I totally I agree that this can be exploitable on 32-bit architectures.
I don't know why I disregarded them. *sigh*
I'll ask for a CVE assignment on the oss-security list, and we should
treat this as a security vulnerability. Thanks for reporting this, Tavis.
Because this functionality has been broken for so long, it's possible
re-enabling it might have some unintended consequences for security
(i.e. in setuid programs). If you think this transliteration should
certainly be allowed for setuid programs, then it makes sense to give
the converters a quick parse for vulnerabilities (I volunteer to do so).

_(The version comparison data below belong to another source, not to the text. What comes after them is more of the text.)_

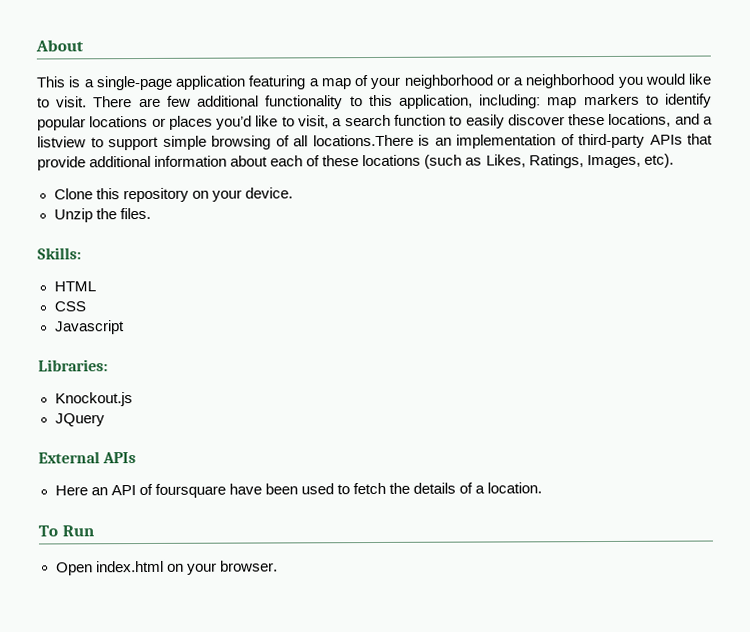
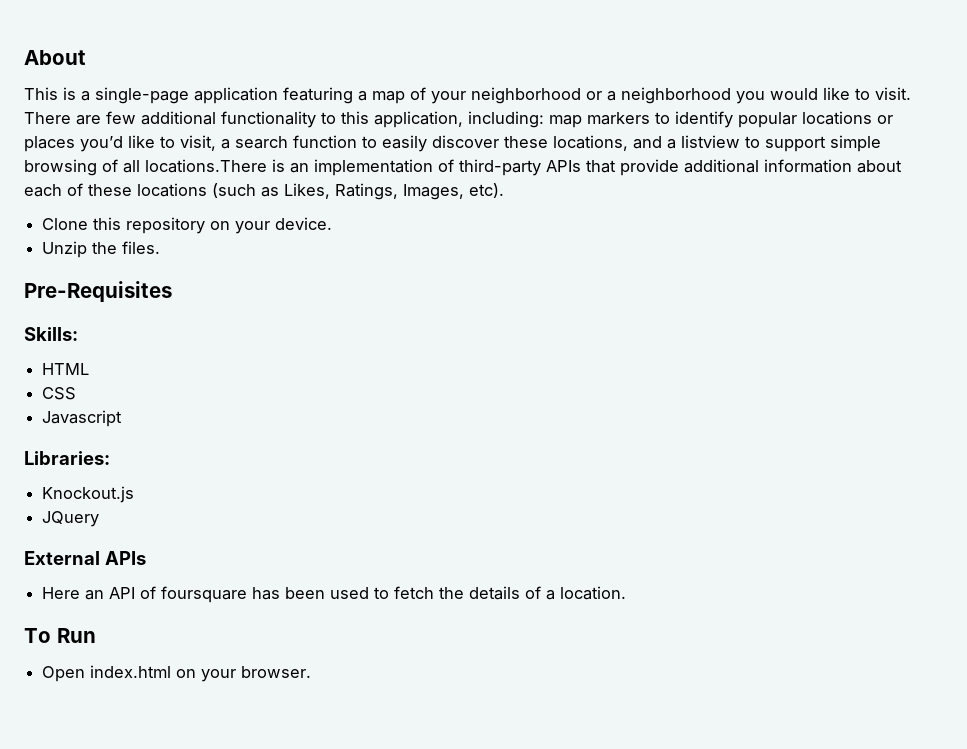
(151, 213) none -> [24,281,172,302] // Pre-Requisites
[228,483,262,495] have -> [252,587,281,600] has

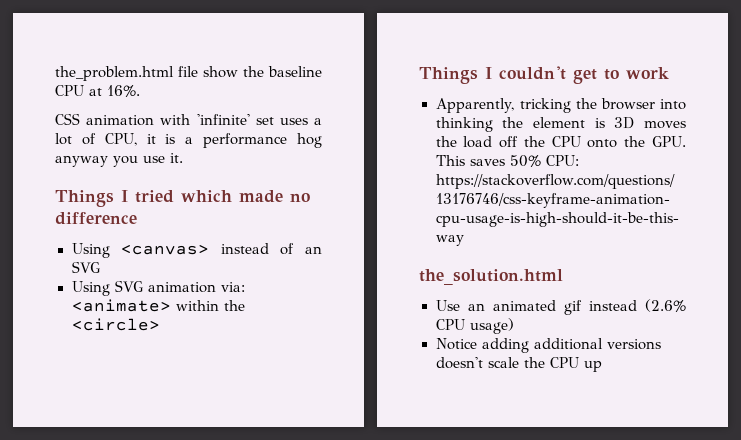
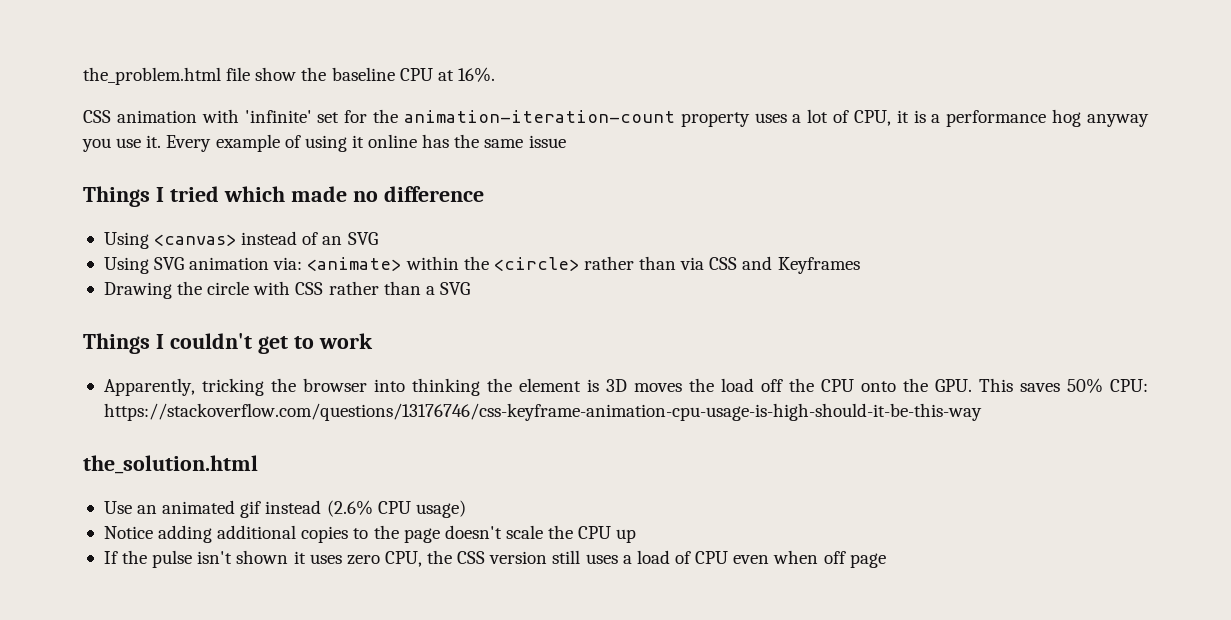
(274, 121) none -> [344,109,750,127] for the animation-iteration-count property
(183, 158) none -> [166,134,566,152] Every example of using it online has the same issue
(160, 324) none -> [583,256,860,274] [103,281,470,299] rather than via CSS and Keyframes // Drawing the circle with CSS rather than a SVG
[606,339,661,350] versions -> [301,525,440,543] copies to the page
(602, 366) none -> [103,550,886,568] // If the pulse isn't shown it uses zero CPU, the CSS version still uses a load of CPU even when off page

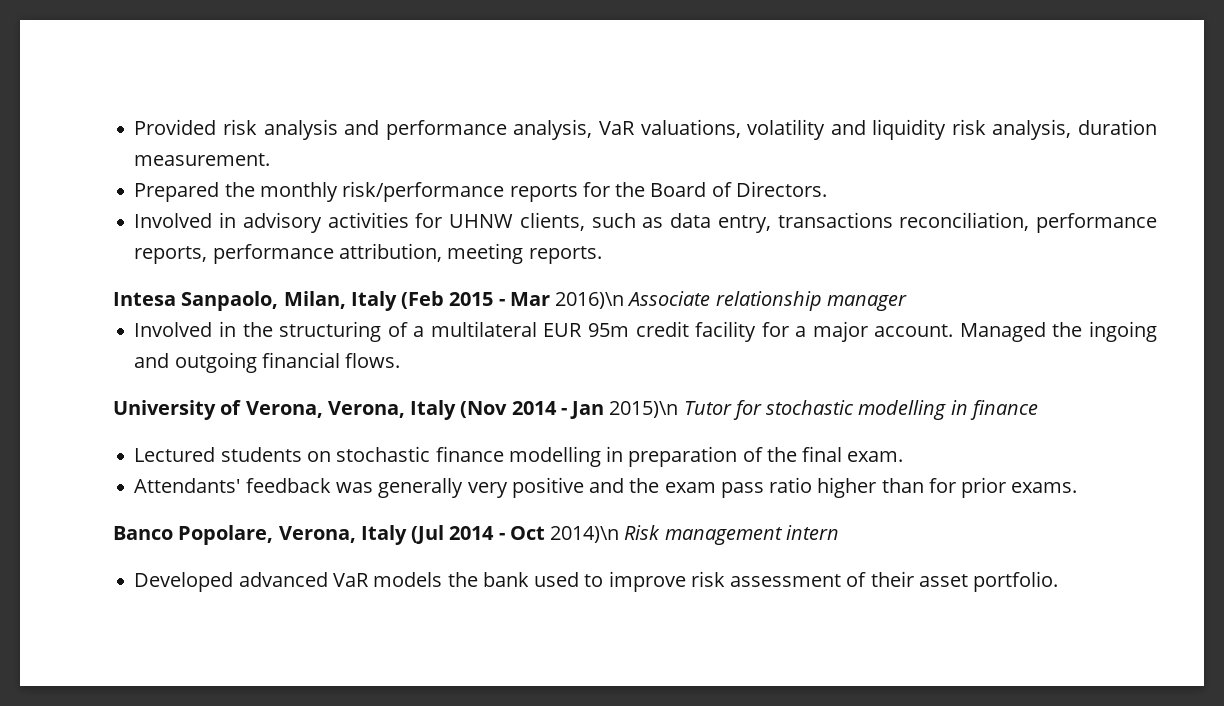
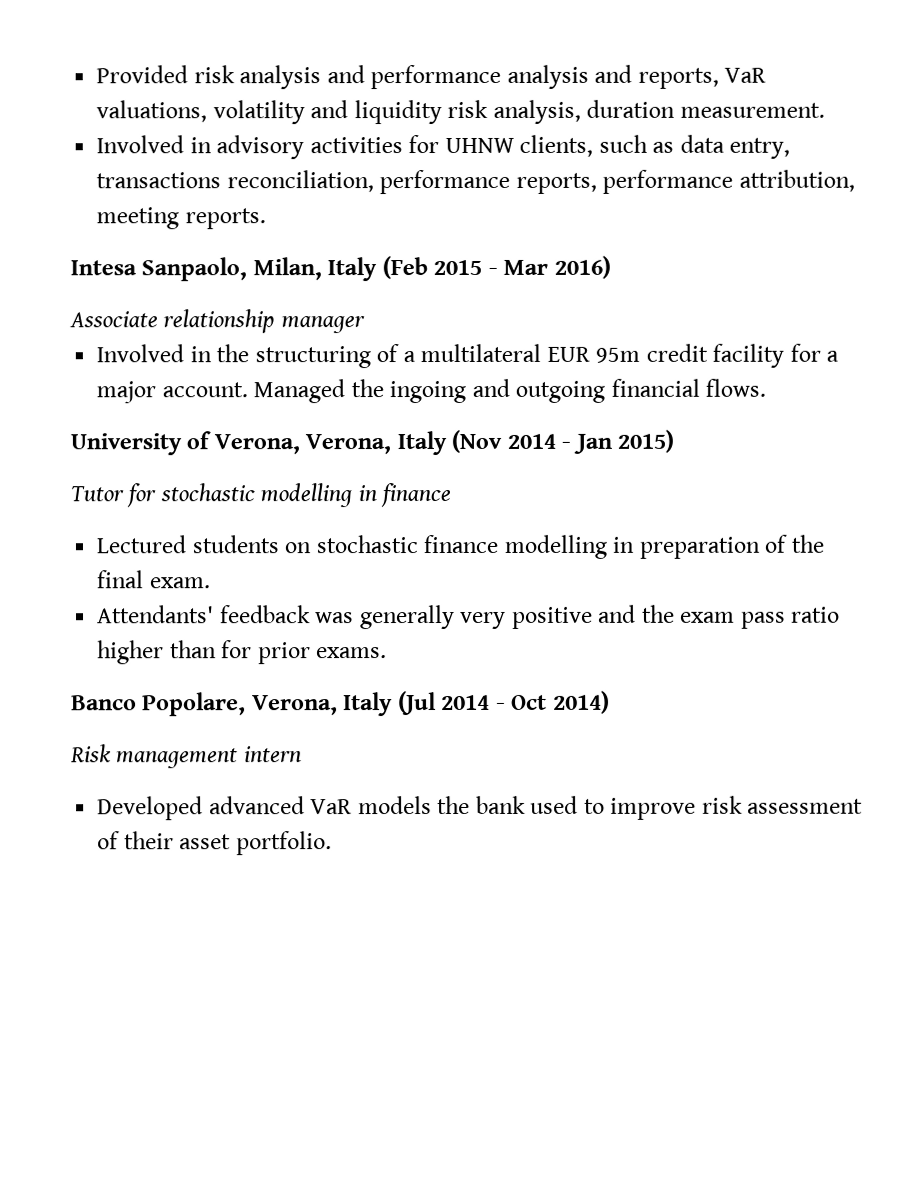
[513,119,593,140] analysis, -> [506,64,719,89] analysis and reports,
[134,181,827,202] // Prepared the monthly risk/performance reports for the Board of Directors. -> (825, 110) none
[555,292,625,309] 2016)\n -> [553,255,611,279] 2016) //
[609,401,679,418] 2015)\n -> [617,429,675,453] 2015) //
[550,526,620,543] 2014)\n -> [552,690,610,714] 2014) //

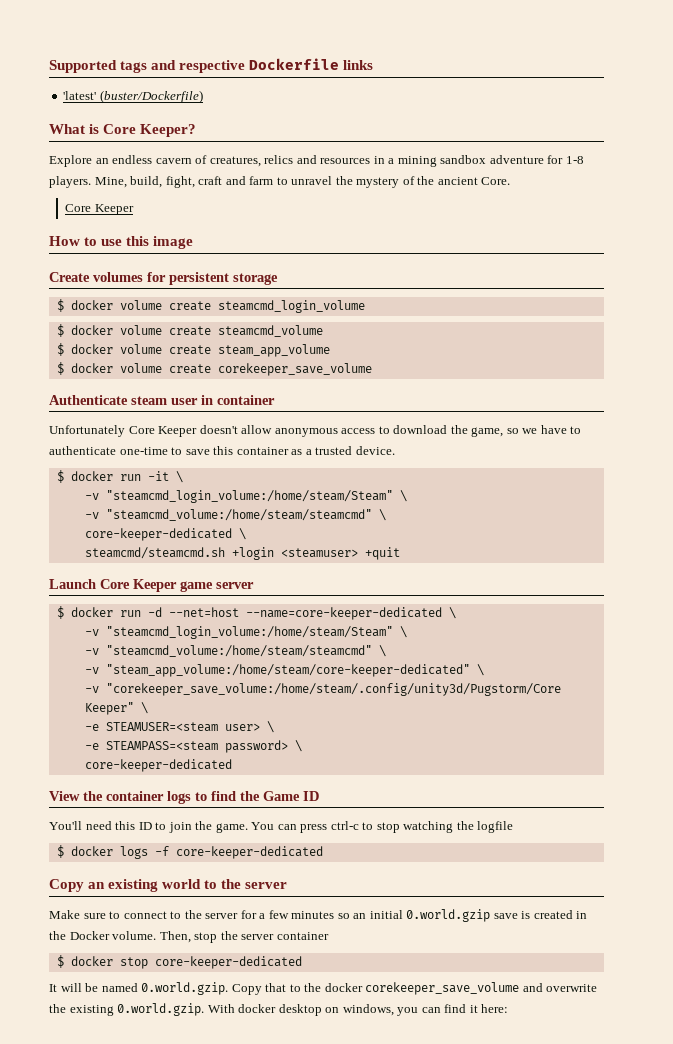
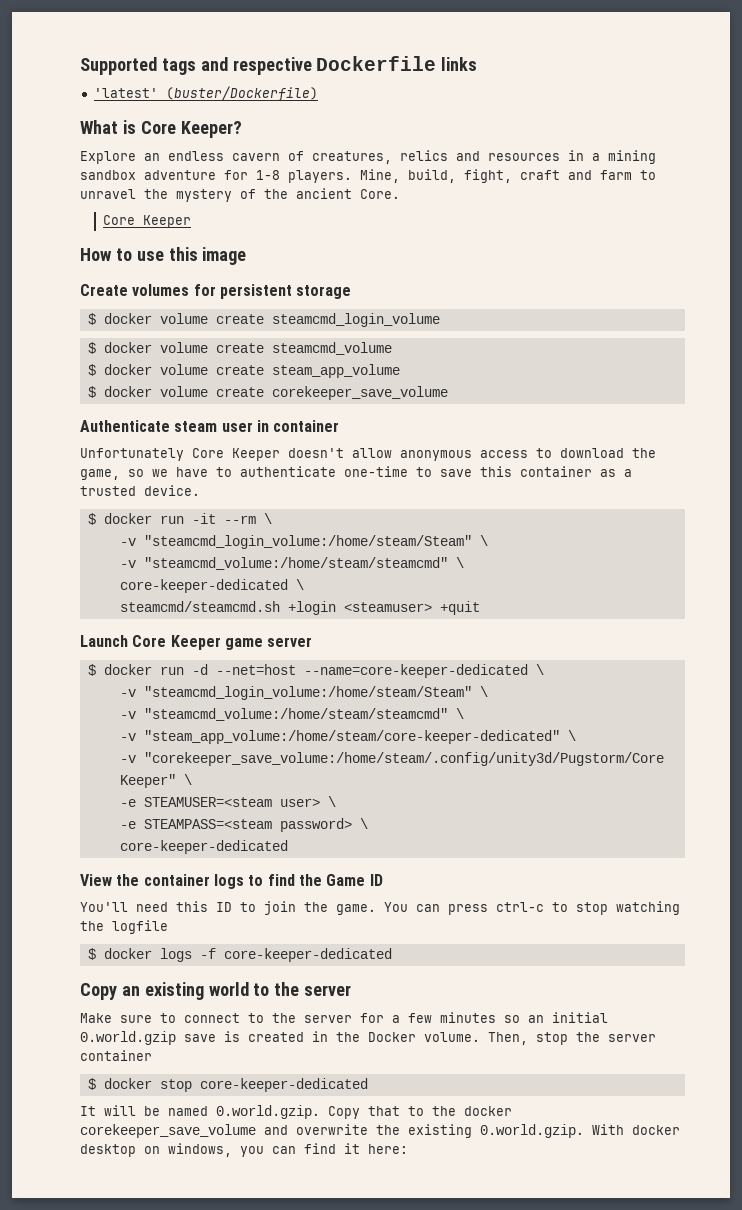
(169, 476) none -> [223,515,256,524] --rm

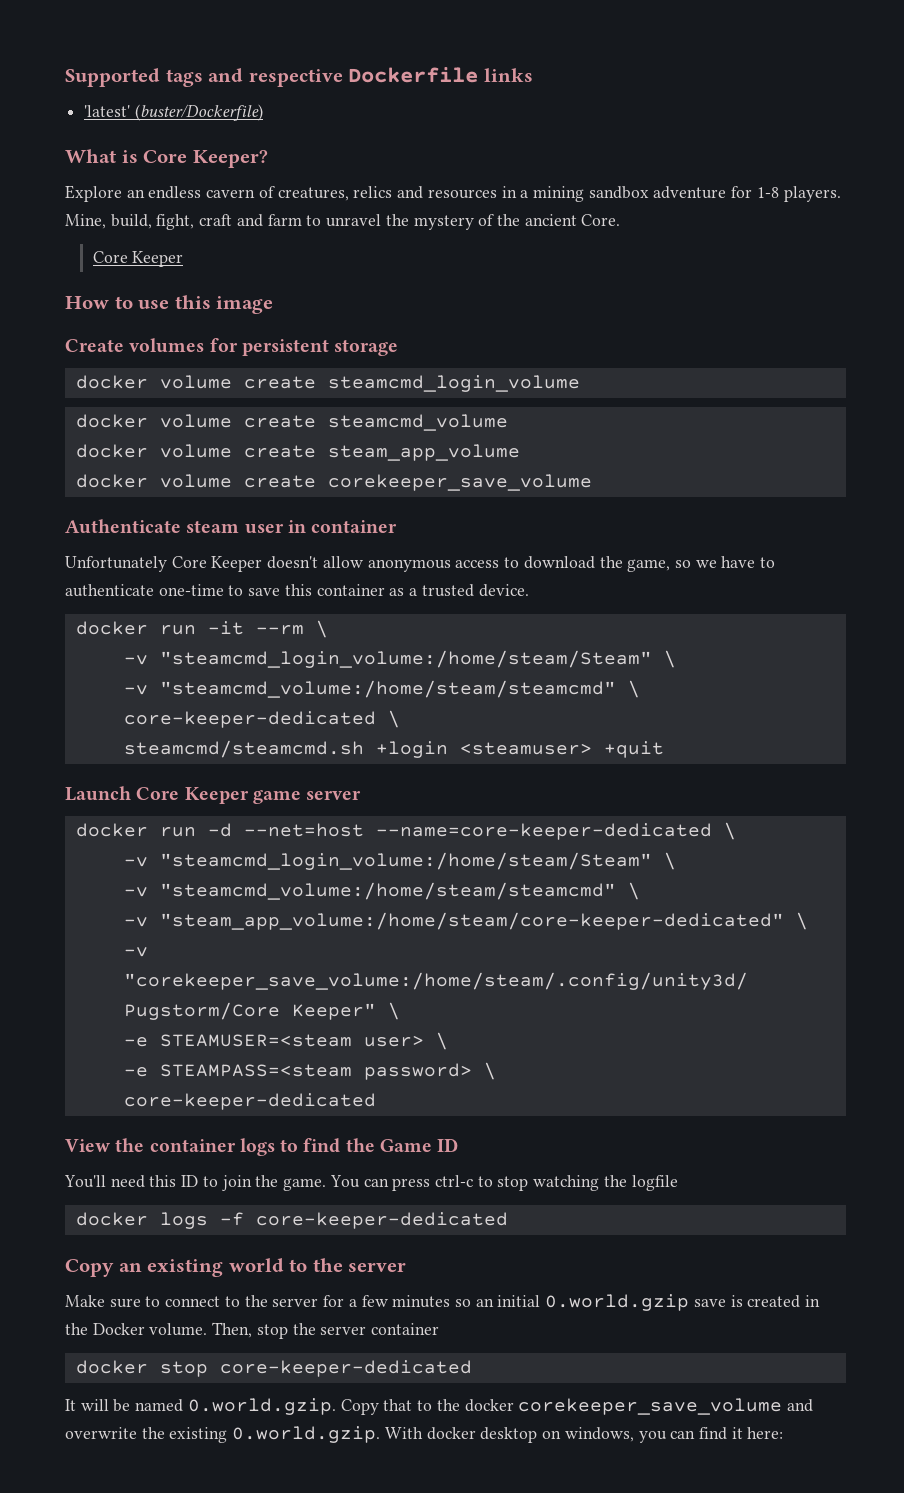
[87,313,96,325] $ -> (399, 347) none
[87,342,96,354] $ -> (580, 383) none
[87,364,96,376] $ -> (508, 422) none
[87,386,96,398] $ -> (520, 452) none
[87,513,96,525] $ -> (529, 590) none
[87,664,96,676] $ -> (362, 795) none
[87,948,96,960] $ -> (678, 1183) none
[87,1078,96,1090] $ -> (440, 1329) none

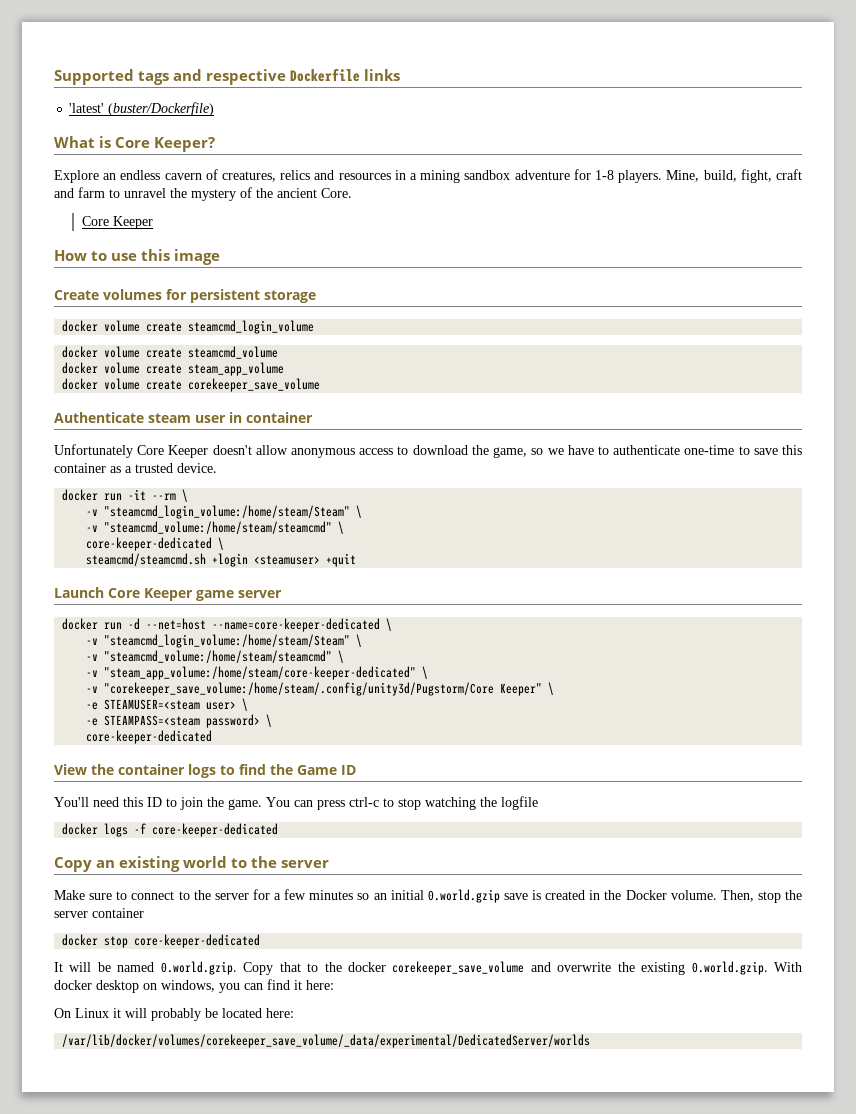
(784, 1433) none -> [54,1008,294,1021] [62,1034,591,1048] // On Linux it will probably be located here: // /var/lib/docker/volumes/corekeeper_save_volume/_data/experimental/DedicatedServer/worlds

However, if you're open to leaving the functionality disabled for
AT_SECURE (as it hasn't worked for years any way) that would reduce
attack surface for setuid programs... What do you think?
I need to figure out all this, but I think these gconv modules are
available by other means, so fixing this shouldn't open up totally new
exploit vectors. And the missing file extension doesn't matter for the
dlopen call, eitherâyou still lose with the current code if the
directory is attacker-controlled for some reason.